◆ What you are asked to do
Copy out, word for word, the lines from the start of the data below through the line containing "- ページリンクを入力するこ", and no others.

Material provided Start Marker

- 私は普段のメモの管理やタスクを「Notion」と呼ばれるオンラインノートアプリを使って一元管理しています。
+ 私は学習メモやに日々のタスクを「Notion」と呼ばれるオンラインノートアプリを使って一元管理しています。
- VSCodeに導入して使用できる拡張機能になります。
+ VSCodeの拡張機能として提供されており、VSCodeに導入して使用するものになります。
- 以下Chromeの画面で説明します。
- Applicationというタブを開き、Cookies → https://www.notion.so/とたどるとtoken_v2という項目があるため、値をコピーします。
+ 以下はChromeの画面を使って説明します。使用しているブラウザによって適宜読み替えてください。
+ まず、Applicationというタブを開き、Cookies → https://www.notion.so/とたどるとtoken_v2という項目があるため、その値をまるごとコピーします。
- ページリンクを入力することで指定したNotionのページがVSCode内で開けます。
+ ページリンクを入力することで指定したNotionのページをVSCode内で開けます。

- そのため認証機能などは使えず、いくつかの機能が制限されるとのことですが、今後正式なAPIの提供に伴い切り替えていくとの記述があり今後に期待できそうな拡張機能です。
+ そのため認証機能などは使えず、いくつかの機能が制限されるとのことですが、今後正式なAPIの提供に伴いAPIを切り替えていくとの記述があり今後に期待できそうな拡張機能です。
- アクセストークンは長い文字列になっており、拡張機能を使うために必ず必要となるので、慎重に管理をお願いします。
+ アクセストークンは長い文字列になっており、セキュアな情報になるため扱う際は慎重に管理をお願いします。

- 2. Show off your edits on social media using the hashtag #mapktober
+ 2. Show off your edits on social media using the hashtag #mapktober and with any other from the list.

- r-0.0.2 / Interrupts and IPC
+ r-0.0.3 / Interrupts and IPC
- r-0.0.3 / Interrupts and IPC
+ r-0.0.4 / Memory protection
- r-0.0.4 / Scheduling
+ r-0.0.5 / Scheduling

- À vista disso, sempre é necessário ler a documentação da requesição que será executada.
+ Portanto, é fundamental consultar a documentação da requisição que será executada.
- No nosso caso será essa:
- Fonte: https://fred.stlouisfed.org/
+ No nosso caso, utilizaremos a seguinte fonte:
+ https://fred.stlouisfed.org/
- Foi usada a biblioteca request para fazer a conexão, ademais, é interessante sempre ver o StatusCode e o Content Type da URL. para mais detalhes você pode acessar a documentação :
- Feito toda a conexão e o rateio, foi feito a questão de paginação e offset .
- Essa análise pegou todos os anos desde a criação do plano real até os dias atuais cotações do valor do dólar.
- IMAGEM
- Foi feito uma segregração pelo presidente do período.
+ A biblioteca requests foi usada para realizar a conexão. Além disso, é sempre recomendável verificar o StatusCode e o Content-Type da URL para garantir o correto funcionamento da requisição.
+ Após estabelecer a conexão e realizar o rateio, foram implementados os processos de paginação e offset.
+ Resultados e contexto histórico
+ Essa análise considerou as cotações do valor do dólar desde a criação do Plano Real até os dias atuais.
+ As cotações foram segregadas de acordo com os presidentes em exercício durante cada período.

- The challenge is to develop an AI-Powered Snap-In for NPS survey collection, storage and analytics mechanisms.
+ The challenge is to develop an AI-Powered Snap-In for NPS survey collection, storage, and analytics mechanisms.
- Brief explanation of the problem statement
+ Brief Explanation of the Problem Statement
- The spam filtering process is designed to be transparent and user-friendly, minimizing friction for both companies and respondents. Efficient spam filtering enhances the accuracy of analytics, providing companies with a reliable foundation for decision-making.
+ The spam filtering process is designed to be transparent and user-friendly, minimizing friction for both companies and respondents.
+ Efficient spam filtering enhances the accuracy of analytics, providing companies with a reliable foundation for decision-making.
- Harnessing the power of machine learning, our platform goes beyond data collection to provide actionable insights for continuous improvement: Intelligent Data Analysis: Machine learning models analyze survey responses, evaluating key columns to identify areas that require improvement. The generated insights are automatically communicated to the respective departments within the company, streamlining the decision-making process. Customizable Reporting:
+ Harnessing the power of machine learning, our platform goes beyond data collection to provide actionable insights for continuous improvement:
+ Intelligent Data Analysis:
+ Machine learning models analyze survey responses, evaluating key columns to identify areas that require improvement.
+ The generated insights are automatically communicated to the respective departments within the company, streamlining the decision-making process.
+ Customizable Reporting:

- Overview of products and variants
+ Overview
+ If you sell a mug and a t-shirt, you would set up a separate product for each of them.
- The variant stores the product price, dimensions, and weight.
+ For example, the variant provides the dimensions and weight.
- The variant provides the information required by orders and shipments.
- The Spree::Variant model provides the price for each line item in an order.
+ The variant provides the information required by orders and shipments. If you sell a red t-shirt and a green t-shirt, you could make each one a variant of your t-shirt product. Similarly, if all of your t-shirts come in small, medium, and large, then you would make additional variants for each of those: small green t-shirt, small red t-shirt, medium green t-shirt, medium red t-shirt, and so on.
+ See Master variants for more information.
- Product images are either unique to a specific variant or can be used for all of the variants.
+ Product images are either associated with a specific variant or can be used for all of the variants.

Material provided End Marker

◆ Answer to this task
- 私は普段のメモの管理やタスクを「Notion」と呼ばれるオンラインノートアプリを使って一元管理しています。
+ 私は学習メモやに日々のタスクを「Notion」と呼ばれるオンラインノートアプリを使って一元管理しています。
- VSCodeに導入して使用できる拡張機能になります。
+ VSCodeの拡張機能として提供されており、VSCodeに導入して使用するものになります。
- 以下Chromeの画面で説明します。
- Applicationというタブを開き、Cookies → https://www.notion.so/とたどるとtoken_v2という項目があるため、値をコピーします。
+ 以下はChromeの画面を使って説明します。使用しているブラウザによって適宜読み替えてください。
+ まず、Applicationというタブを開き、Cookies → https://www.notion.so/とたどるとtoken_v2という項目があるため、その値をまるごとコピーします。
- ページリンクを入力することで指定したNotionのページがVSCode内で開けます。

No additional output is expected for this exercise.